— Task requirements —
Once the line containing "- Calendário Acadêmico" has been copied, stop; copy every line before it exactly, beginning with the first line of the material below.

— The data —
☆ ☆ ☆ ☆
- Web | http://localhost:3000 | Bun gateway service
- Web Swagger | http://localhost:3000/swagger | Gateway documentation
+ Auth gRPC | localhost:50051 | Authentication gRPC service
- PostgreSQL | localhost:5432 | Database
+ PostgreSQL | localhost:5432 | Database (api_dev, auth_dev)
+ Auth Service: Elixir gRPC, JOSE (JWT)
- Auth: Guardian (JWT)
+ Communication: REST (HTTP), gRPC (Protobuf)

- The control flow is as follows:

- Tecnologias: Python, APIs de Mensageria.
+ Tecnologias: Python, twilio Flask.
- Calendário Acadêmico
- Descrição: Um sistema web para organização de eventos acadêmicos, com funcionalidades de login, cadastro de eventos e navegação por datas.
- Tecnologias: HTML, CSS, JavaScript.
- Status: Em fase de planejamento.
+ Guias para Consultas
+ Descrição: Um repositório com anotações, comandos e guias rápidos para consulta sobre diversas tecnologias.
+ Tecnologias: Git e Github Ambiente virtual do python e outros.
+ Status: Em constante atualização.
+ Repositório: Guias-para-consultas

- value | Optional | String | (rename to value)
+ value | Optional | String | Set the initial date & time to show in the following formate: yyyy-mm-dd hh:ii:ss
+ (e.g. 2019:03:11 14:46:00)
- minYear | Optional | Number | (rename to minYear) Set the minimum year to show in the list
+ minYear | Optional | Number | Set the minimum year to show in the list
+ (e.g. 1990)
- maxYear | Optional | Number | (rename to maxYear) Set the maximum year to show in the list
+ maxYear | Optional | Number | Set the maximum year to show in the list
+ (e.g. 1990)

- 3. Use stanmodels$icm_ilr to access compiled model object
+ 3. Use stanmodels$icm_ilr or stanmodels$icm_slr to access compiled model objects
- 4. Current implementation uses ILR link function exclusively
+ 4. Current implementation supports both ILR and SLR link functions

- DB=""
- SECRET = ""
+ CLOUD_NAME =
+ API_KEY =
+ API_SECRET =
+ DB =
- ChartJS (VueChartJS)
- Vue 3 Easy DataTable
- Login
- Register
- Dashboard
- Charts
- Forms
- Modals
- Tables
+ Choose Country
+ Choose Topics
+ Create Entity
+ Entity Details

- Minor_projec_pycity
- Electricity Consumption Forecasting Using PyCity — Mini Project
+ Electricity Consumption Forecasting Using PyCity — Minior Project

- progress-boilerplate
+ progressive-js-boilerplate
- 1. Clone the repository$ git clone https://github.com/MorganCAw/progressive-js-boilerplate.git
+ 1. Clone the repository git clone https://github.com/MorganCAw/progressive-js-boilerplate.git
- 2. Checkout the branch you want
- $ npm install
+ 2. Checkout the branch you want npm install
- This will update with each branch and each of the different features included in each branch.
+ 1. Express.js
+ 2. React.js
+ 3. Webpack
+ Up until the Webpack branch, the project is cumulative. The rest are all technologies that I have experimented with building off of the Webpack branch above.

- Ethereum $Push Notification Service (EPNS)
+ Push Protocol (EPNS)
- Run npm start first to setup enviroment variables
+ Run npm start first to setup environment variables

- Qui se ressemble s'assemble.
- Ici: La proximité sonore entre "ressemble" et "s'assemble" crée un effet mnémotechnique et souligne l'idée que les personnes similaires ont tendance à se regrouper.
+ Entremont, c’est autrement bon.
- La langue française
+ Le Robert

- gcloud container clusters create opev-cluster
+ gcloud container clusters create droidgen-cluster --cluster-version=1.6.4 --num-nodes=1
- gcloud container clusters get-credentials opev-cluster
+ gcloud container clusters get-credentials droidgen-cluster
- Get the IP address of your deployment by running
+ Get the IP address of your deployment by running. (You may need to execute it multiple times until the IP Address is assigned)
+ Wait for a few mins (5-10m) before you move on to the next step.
☆ ☆ ☆ ☆
— Solution to the exercise —
- Web | http://localhost:3000 | Bun gateway service
- Web Swagger | http://localhost:3000/swagger | Gateway documentation
+ Auth gRPC | localhost:50051 | Authentication gRPC service
- PostgreSQL | localhost:5432 | Database
+ PostgreSQL | localhost:5432 | Database (api_dev, auth_dev)
+ Auth Service: Elixir gRPC, JOSE (JWT)
- Auth: Guardian (JWT)
+ Communication: REST (HTTP), gRPC (Protobuf)

- The control flow is as follows:

- Tecnologias: Python, APIs de Mensageria.
+ Tecnologias: Python, twilio Flask.
- Calendário Acadêmico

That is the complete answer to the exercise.